_Action item:_ Pull every "ffffff" line out of the data below.

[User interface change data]
----------

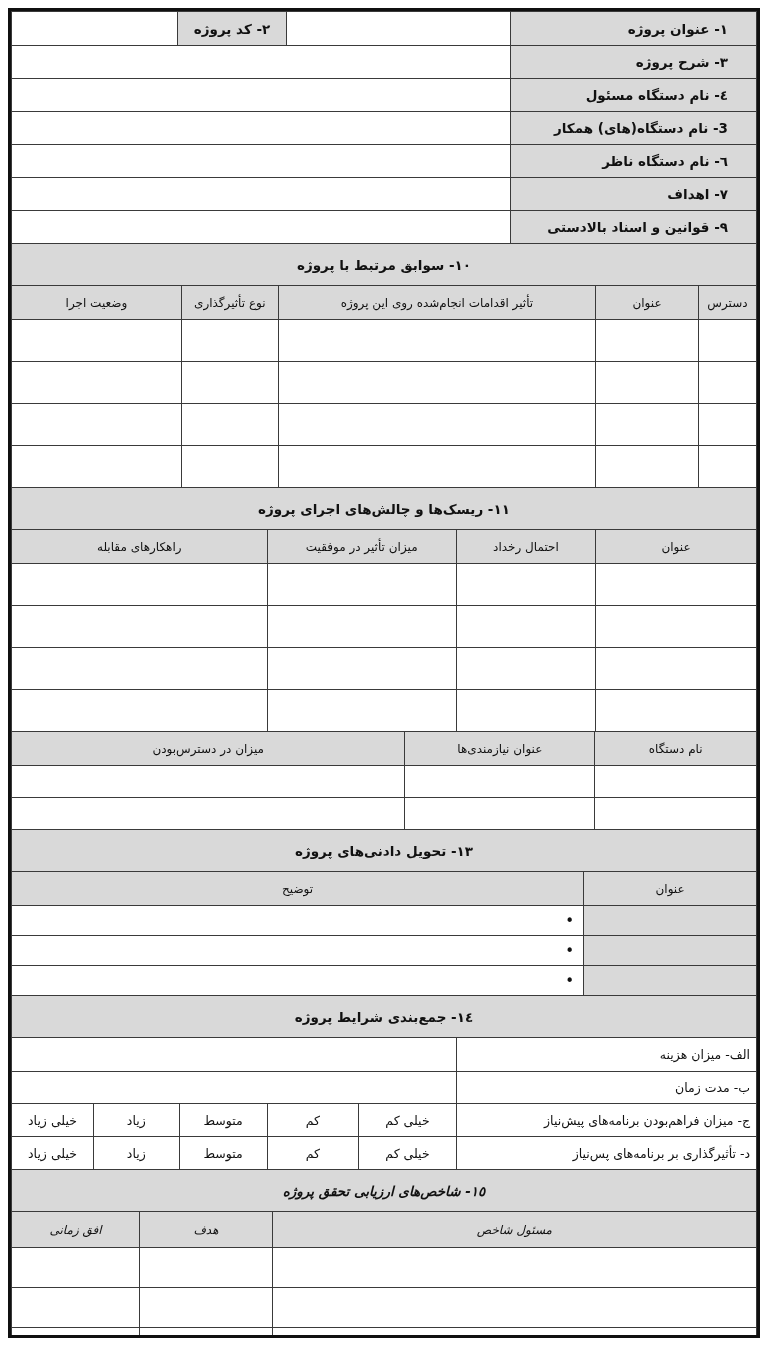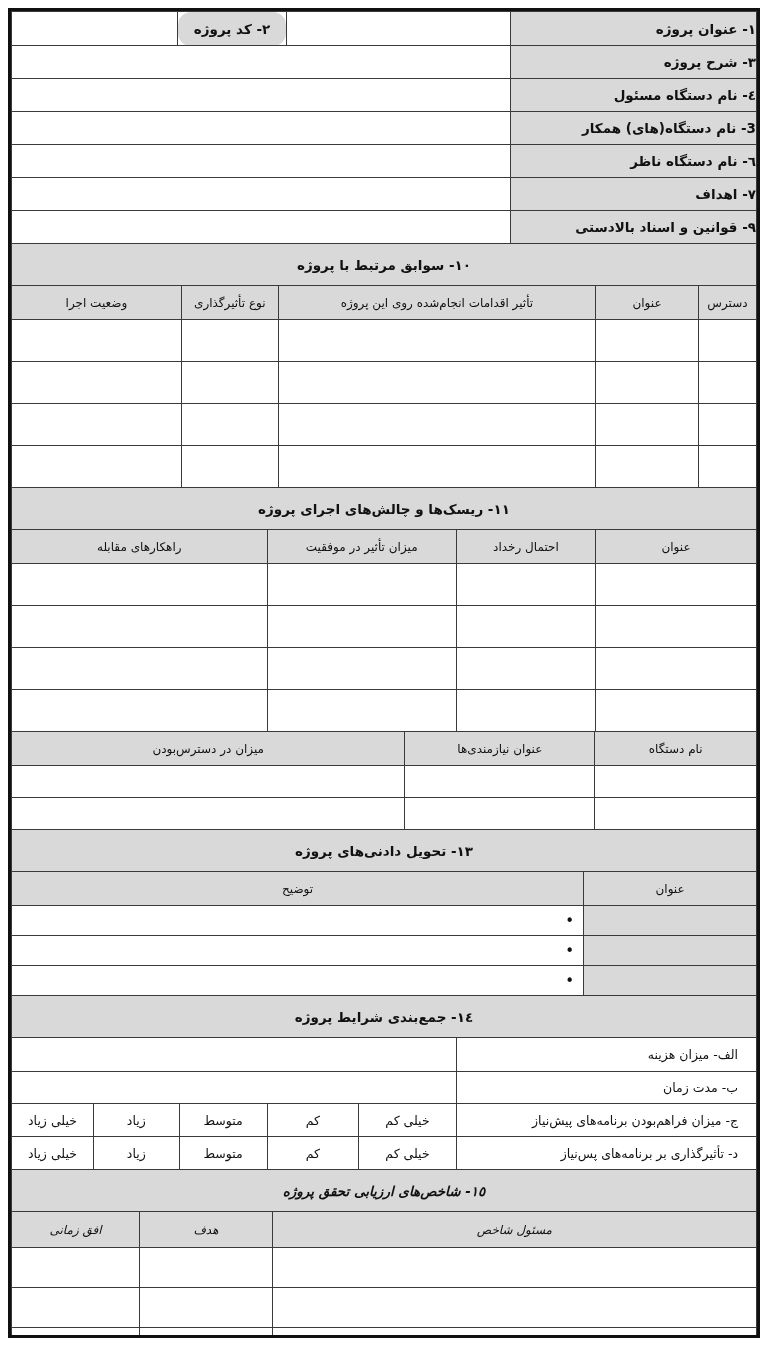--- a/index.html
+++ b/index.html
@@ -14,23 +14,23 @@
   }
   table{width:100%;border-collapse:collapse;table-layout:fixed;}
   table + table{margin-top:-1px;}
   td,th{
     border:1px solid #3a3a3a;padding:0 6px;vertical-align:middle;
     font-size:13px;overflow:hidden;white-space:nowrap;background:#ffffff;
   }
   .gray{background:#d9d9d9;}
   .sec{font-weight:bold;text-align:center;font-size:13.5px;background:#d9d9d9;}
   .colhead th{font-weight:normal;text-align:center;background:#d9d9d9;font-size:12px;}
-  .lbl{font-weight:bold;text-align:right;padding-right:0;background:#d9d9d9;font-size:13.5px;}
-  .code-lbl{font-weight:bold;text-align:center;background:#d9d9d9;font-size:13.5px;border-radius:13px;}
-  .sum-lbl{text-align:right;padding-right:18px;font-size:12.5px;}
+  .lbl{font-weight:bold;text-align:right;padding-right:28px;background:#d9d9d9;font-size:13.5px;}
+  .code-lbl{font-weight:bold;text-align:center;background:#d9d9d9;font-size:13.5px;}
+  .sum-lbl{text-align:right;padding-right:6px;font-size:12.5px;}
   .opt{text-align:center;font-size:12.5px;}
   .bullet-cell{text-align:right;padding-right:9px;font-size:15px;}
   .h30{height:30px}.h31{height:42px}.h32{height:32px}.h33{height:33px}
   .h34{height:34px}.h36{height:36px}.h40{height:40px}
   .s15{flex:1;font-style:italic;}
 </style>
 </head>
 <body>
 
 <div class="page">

----------

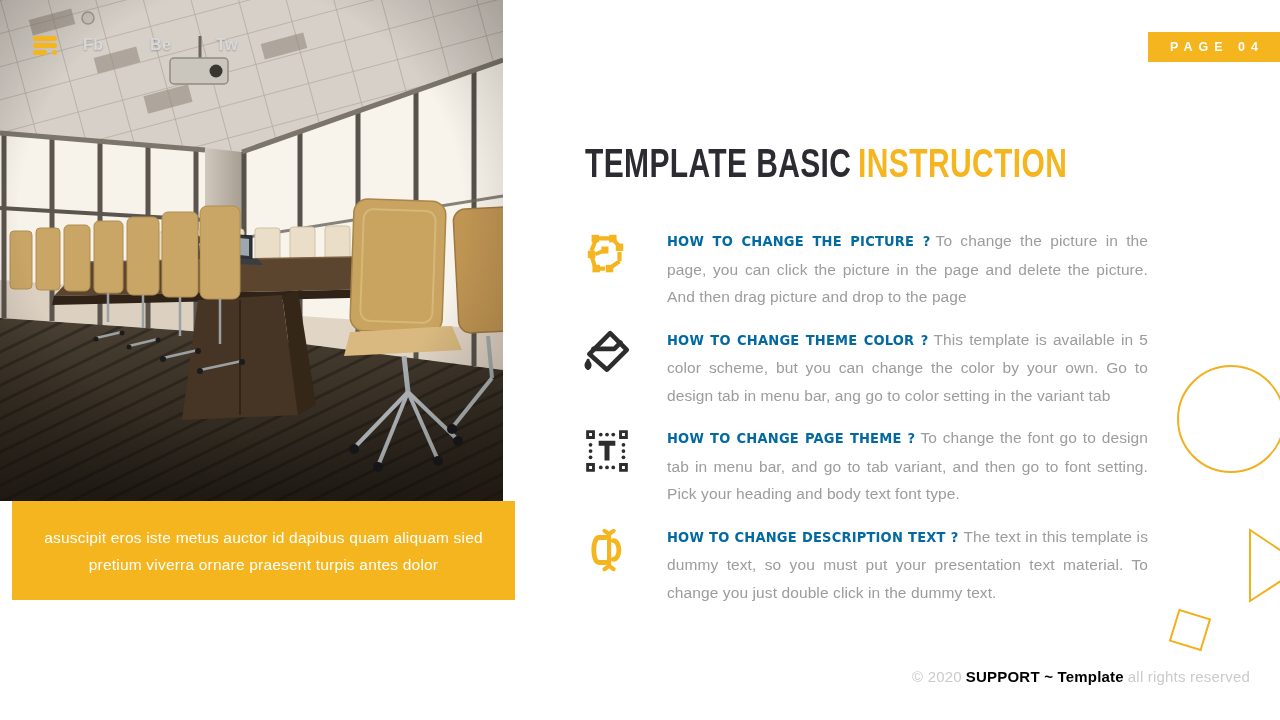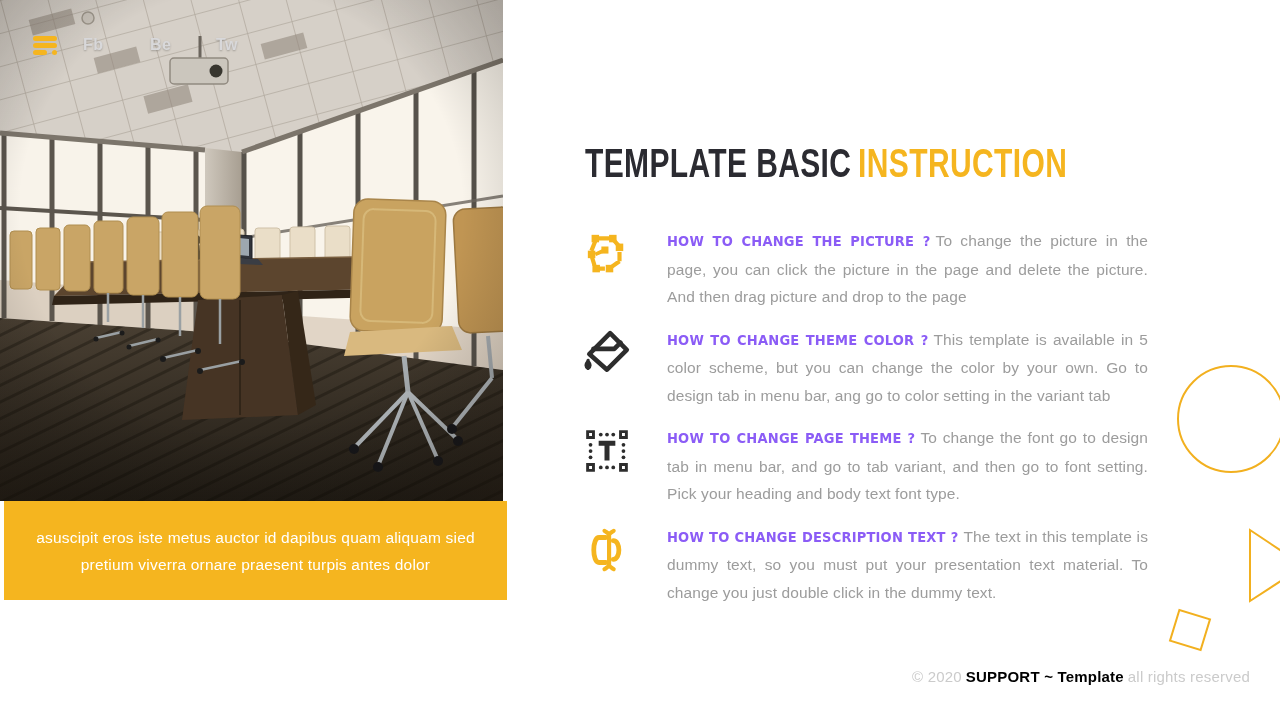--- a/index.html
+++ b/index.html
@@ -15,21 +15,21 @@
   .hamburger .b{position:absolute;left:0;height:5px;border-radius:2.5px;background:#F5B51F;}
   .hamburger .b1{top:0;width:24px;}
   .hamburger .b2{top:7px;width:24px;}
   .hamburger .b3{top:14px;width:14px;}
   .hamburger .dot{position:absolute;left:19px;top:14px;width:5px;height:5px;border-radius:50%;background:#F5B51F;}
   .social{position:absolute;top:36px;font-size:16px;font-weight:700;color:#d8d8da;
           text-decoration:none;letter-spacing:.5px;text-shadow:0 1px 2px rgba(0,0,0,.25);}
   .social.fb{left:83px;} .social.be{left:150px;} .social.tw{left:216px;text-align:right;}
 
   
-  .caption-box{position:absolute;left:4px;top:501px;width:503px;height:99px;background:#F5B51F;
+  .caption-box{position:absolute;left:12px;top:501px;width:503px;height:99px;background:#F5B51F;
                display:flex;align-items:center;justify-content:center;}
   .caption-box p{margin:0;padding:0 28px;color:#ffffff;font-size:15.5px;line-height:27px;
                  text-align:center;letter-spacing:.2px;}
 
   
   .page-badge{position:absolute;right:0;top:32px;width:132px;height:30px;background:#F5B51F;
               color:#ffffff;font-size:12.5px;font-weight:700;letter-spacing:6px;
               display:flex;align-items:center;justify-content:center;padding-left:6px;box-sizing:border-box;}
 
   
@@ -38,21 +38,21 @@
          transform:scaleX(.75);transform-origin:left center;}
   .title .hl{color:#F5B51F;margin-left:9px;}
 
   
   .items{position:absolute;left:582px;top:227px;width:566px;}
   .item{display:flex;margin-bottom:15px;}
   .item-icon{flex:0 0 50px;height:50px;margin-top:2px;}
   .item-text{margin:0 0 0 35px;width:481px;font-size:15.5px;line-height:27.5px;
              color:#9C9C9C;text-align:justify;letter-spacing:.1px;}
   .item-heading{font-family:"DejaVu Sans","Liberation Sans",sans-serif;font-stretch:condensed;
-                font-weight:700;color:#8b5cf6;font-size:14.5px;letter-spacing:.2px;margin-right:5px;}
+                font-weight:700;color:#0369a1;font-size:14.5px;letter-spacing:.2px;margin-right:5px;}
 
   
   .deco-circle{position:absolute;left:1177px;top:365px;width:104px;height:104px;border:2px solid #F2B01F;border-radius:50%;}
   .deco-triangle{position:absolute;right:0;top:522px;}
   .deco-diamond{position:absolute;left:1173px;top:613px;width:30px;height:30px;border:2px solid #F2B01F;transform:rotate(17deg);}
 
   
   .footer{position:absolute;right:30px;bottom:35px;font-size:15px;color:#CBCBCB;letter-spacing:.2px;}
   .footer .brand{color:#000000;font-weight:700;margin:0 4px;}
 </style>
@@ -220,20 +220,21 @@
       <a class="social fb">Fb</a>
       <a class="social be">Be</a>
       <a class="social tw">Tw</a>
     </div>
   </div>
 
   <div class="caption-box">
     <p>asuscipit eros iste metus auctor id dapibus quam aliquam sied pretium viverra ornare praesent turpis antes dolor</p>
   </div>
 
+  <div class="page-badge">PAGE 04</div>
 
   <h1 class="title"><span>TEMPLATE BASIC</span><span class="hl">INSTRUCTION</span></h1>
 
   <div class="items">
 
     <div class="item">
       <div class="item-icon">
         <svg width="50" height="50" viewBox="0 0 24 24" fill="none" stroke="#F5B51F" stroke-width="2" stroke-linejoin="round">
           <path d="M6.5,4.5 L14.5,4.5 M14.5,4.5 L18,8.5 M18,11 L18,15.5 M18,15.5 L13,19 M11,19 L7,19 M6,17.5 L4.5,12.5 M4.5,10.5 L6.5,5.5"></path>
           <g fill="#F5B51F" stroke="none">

----------

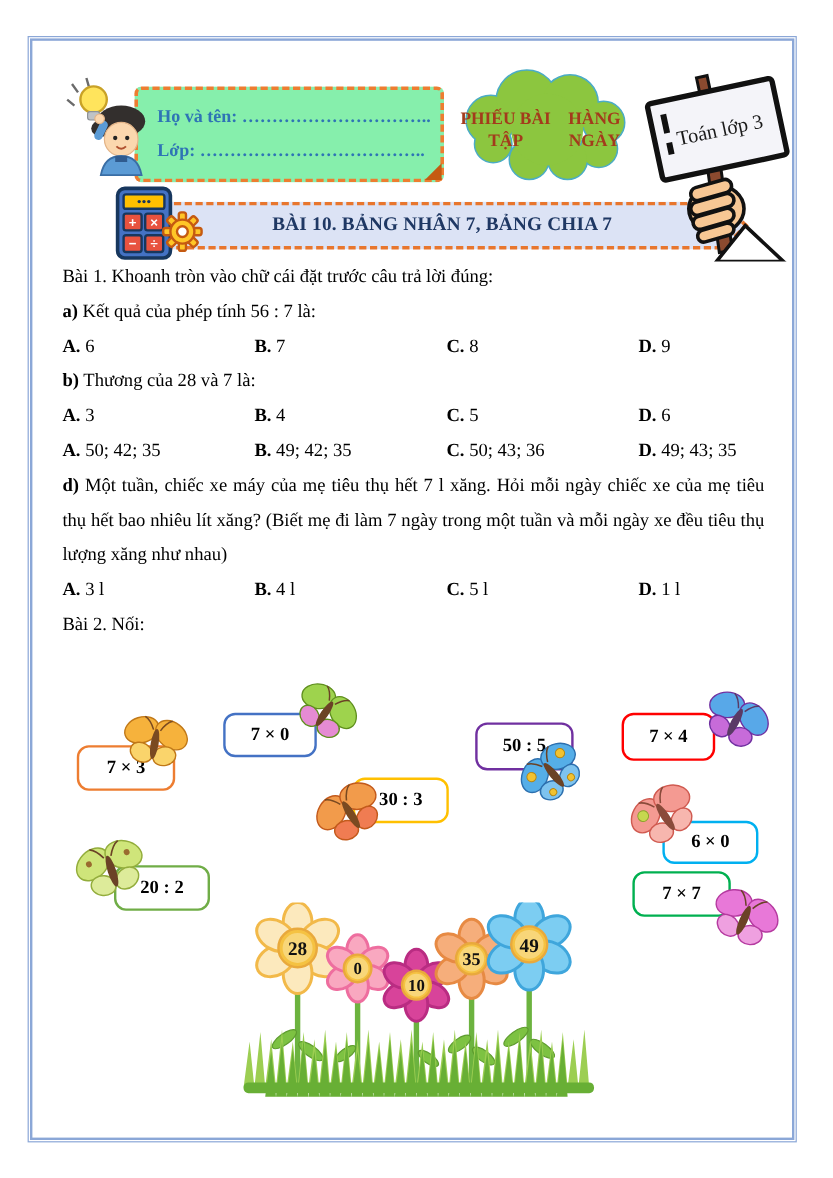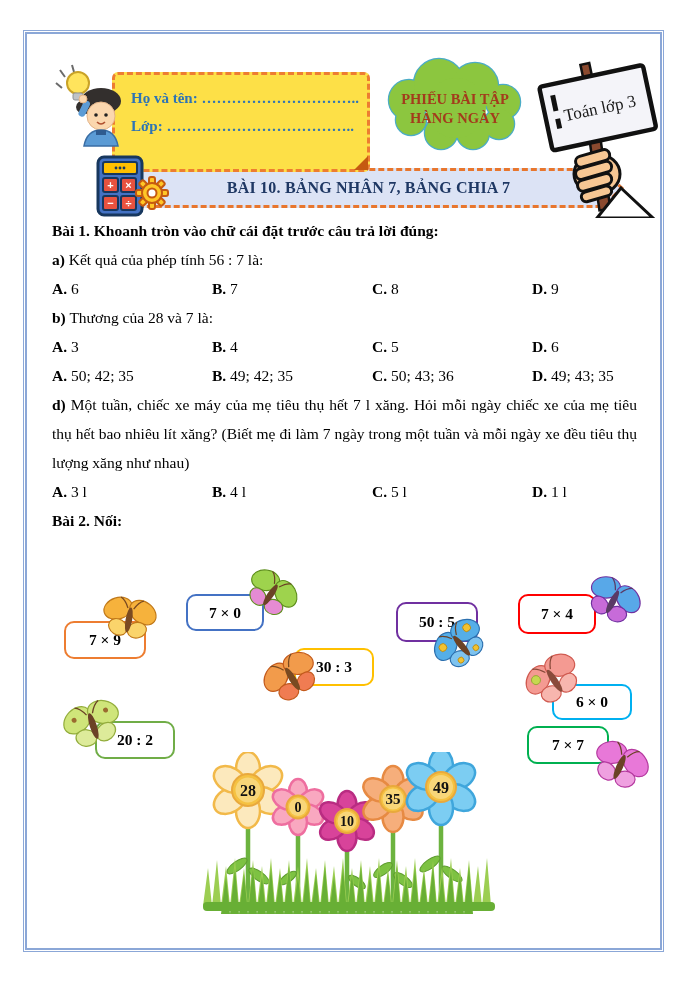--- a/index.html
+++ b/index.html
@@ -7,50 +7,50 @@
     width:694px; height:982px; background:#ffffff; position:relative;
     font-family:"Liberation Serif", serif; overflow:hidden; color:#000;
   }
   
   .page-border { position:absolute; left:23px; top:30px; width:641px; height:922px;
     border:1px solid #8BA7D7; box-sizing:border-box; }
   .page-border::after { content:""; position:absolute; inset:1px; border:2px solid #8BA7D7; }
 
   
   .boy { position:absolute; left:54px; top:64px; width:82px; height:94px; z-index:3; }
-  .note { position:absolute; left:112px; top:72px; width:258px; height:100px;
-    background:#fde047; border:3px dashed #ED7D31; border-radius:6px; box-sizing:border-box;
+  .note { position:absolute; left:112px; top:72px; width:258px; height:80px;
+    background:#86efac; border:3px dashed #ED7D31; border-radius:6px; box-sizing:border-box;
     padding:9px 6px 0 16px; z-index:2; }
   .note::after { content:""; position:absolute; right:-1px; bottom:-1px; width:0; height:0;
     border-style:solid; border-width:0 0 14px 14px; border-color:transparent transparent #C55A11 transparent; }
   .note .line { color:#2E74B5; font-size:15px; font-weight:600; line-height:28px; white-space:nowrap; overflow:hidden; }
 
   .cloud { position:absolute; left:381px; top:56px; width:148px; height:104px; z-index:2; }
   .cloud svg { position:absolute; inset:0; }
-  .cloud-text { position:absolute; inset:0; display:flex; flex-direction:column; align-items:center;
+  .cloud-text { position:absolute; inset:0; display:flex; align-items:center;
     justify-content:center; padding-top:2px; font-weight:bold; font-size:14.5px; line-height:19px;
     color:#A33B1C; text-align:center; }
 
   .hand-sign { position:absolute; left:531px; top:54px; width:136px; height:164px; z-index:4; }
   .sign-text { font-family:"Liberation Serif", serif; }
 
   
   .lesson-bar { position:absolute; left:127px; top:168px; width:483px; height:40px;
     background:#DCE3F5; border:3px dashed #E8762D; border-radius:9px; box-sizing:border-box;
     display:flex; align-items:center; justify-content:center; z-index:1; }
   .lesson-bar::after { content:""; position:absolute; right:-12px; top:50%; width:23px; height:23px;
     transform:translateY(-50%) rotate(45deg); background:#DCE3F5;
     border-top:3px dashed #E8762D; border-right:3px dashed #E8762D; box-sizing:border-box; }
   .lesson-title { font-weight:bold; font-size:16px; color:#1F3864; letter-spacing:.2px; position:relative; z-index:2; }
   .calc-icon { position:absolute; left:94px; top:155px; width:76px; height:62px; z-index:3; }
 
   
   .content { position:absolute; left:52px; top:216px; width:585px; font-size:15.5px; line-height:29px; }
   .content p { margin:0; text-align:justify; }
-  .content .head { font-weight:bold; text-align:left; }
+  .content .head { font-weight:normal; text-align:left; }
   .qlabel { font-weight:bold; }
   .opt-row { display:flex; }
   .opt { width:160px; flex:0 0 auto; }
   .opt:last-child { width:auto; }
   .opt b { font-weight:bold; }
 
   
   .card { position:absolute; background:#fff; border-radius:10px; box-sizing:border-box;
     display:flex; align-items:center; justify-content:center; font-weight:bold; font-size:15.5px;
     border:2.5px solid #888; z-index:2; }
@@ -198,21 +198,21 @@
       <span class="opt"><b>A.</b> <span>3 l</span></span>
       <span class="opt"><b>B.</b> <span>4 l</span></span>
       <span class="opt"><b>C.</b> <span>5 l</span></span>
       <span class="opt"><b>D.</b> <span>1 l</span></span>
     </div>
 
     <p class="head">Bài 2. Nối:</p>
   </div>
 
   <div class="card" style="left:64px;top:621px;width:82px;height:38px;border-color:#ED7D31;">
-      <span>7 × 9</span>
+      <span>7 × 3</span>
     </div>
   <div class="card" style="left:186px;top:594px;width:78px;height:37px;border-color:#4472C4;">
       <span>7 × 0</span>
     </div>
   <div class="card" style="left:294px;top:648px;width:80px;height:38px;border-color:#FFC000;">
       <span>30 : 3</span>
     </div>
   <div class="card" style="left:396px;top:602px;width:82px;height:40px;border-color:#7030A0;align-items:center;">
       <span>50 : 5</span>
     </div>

----------

_Worked solution:_
     font-size:13px;overflow:hidden;white-space:nowrap;background:#ffffff;
   .caption-box p{margin:0;padding:0 28px;color:#ffffff;font-size:15.5px;line-height:27px;
               color:#ffffff;font-size:12.5px;font-weight:700;letter-spacing:6px;
     width:694px; height:982px; background:#ffffff; position:relative;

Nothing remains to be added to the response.